▶ [HOW TO COMPLETE THIS TASK]: Reproduce what is written in the records below exactly, and leave out the images.

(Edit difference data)

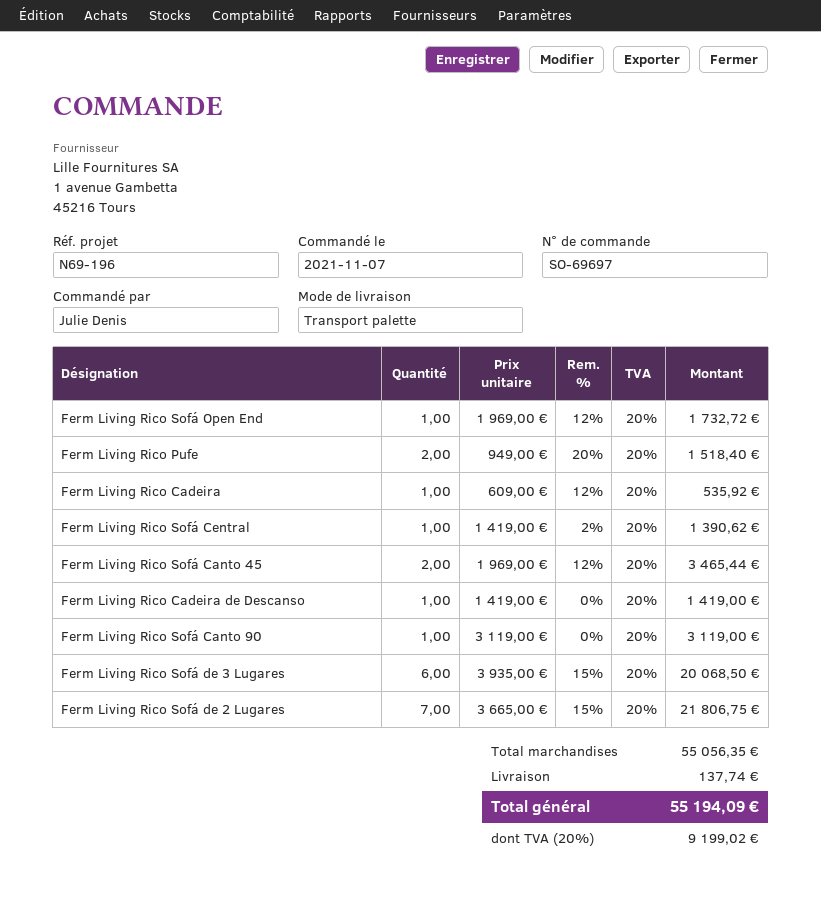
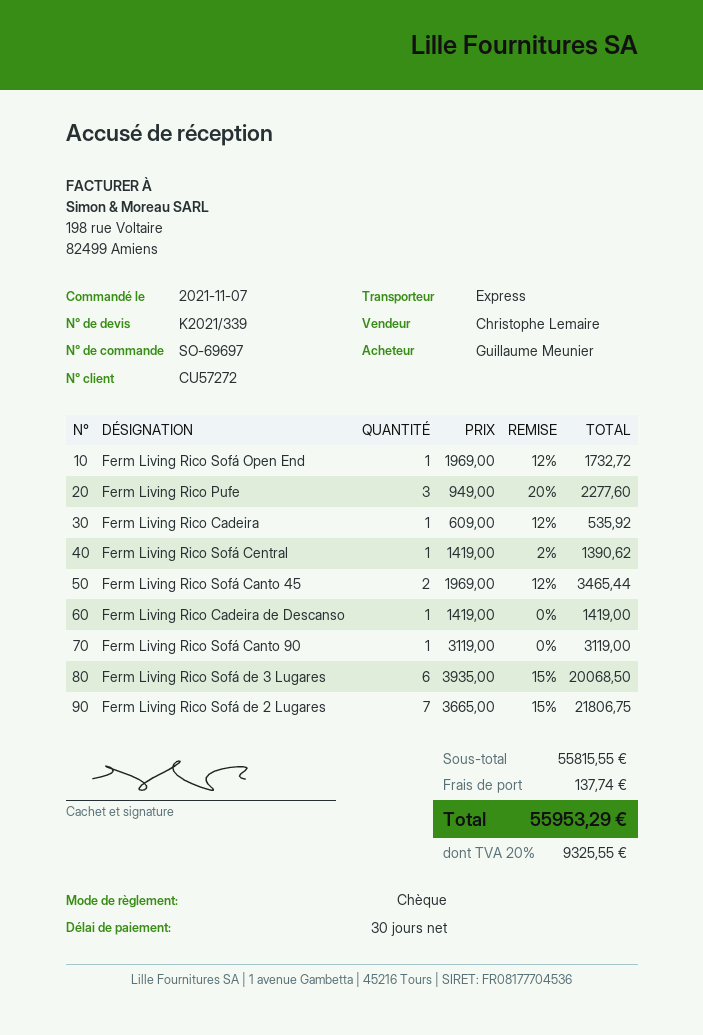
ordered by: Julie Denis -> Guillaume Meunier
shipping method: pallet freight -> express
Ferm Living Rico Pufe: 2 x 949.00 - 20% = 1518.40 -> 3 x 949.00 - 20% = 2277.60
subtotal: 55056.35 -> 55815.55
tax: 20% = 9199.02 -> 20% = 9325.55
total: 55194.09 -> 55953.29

▶ [RESPONSE FOR THIS EXERCISE]:
ordered by: Julie Denis -> Guillaume Meunier
shipping method: pallet freight -> express
Ferm Living Rico Pufe: 2 x 949.00 - 20% = 1518.40 -> 3 x 949.00 - 20% = 2277.60
subtotal: 55056.35 -> 55815.55
tax: 20% = 9199.02 -> 20% = 9325.55
total: 55194.09 -> 55953.29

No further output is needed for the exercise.